Beach clean projects
Across the globe, but in Asia in particular, a plastic-strewn beach appears to be common place these days. When you arrive at your lovely beachside accommodation do some investigating. Are there local beach clean projects, and can you join one? I found a couple of beach clean projects when travelling, although at current there are simply not enough to conquer the continued onslaught of plastic washing up onto the beaches. Alternatively take matters into your own hands, literally, and just pick up some trash. On Klong Dao beach on Koh Lanta, I collected two bags of rubbish each day. It's so quick to do and much better than simply ignoring the problem. I've watched parents with their kids playing ball games on top of plastic and wonder "would it be so difficult to pick up that rubbish and put it in a bin?" Let's set good examples to our children, and stop them becoming indifferent to the waste around them.
Eat for a cause
Eating at social enterprise and charitable cafes and restaurants is a wonderful way to make your tight travel budget go further. Use your bellies for good and seek out such eateries in the destinations you visit. In doing so you will directly support local causes whether they are providing free healthcare, giving valuable employment to disadvantaged young adults, or protecting the local wildlife. I've created a delicious directory of such cafes and restaurants.

Eco-tours
Responsible tours are becoming more common place as tour operators realise the importance of protecting local environments. Such tours may be slightly more expensive than others, but having recently chosen such a company for an overnight trek into the Sumatran jungle, I can hand on heart say it was worth every penny and more. The guides understood the jungle and the environment, they made sure that not one single piece of waste (including fruit peel as traces of insect repellent and sunscreen from humans is harmful for wildlife) was left in the jungle. They also undertake clean-up operations to clean the trash left by less eco-conscious tour guides and they really really care about the wildlife. Eco tours are worth the peace of mind in knowing that you left an area exactly as you found it. As the saying goes ‘Take nothing but photographs, leave nothing but footprints.’

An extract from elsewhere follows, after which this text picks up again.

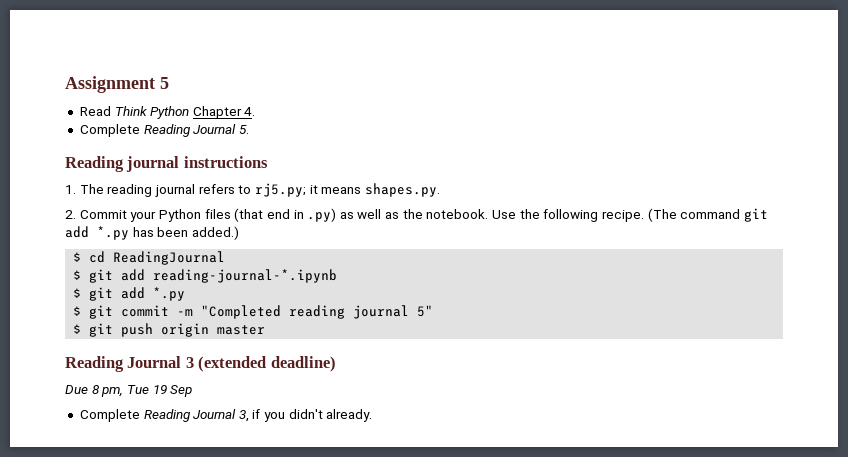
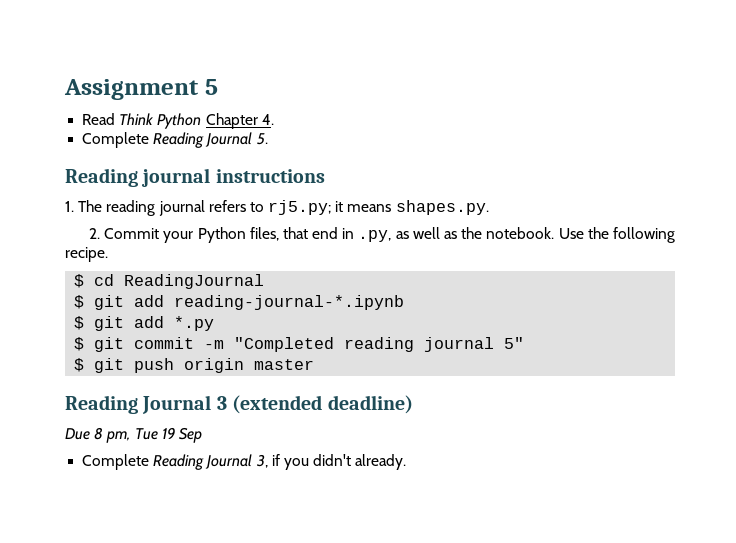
[204,208,264,222] files (that -> [249,227,308,241] files, that
[307,208,337,222] .py) -> [358,230,392,242] .py,
[647,208,768,222] [65,226,239,240] (The command git add *.py has been added.) -> (108, 254) none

Eco resorts over mega resorts 
Short-sighted governments have allowed / are allowing big developers to blight previously stunning shorelines and hilltops with mega resorts, complete with casinos, zoos and god knows what else. On small islands, these are nothing but destructive and plain ugly. Instead of staying in these environmentally-damaging resorts, you can limit your impact by staying in smaller scale eco-friendly responsible accommodation. I can recommend stays at Heritance Kandalama Sri Lanka, EcoTravel Cottages Sumatra and Mango Bay Resort. Tourism doesn’t have to be destructive. With the correct thought and planning, new developments can be sympathetic to the natural environment and actually create positive impacts.

It's easy to be a little bit better. Small changes like the ones noted above can and will make a big difference to a place over time as responsible and sustainable behaviour becomes the norm. So for all of those bitten by the travel bug, let's make sure the destinations we adore today are still around for future generations to enjoy as we do.